Why Embedding Models Collapse: A Mathematical and Optimization Perspective

- 10 mins

Introduction

Embedding models lie at the core of modern machine learning systems. Retrieval models, recommendation systems, and contrastive learning frameworks all rely on learning vector representations that preserve semantic similarity.

However, these systems face a fundamental failure mode: representation collapse.

Collapse occurs when embeddings converge to identical or near-identical vectors, destroying useful structure. When this happens, similarity-based learning ceases to function, gradients vanish, and training stagnates.
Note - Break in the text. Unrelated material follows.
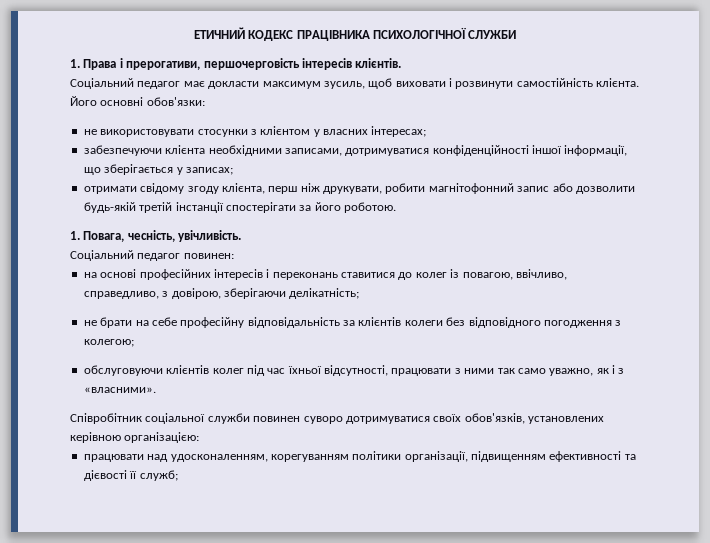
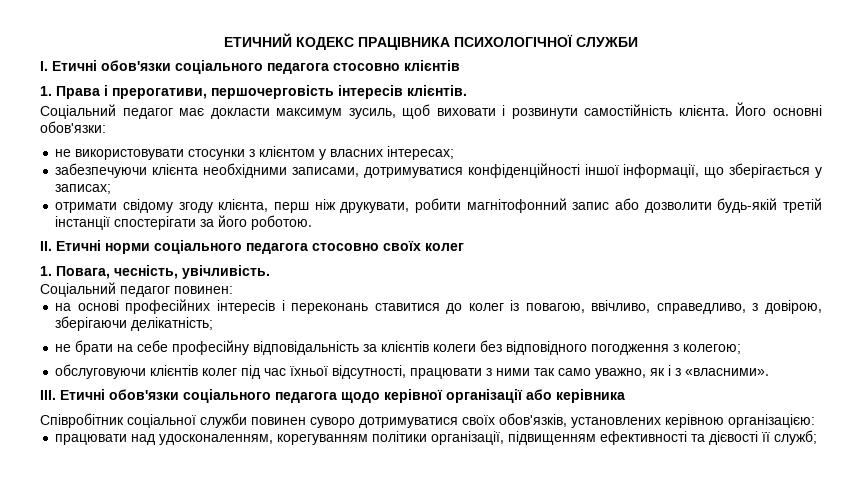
+ І. Етичні обов'язки соціального педагога стосовно клієнтів
+ II. Етичні норми соціального педагога стосовно своїх колег
+ III. Етичні обов'язки соціального педагога щодо керівної організації або керівника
This article explains why collapse occurs from first principles, develops its mathematical structure, and demonstrates it empirically.


Embedding Learning Objective

Consider an encoder:

\[z = f_\theta(x)\]

where:

\[z \in \mathbb{R}^d\]

The goal of embedding learning is to ensure that similar inputs map to nearby vectors:

\[sim(z_i, z_j)\]

is high for similar inputs and low otherwise.

A common similarity measure is cosine similarity:

\[sim(z_i, z_j) = \frac{z_i^T z_j}{\|z_i\|\|z_j\|}\]

Definition of Collapse

Representation collapse occurs when:

\[z_i = c \quad \forall i\]

for some constant vector:

\[c \in \mathbb{R}^d\]

In matrix form:

\[Z = \begin{bmatrix} c \\ c \\ \vdots \\ c \end{bmatrix}\]

Rank of embedding matrix:

\[\text{rank}(Z) = 1\]

All information about input differences is lost.


Why Collapse is a Stable Solution

Consider minimizing distance between positive pairs:

\[L = \sum_{i,j} \|z_i - z_j\|^2\]

Minimum occurs when:

\[z_i = z_j \quad \forall i,j\]

Thus collapse is global minimum.

This shows collapse is not a bug. It is a natural optimum unless prevented.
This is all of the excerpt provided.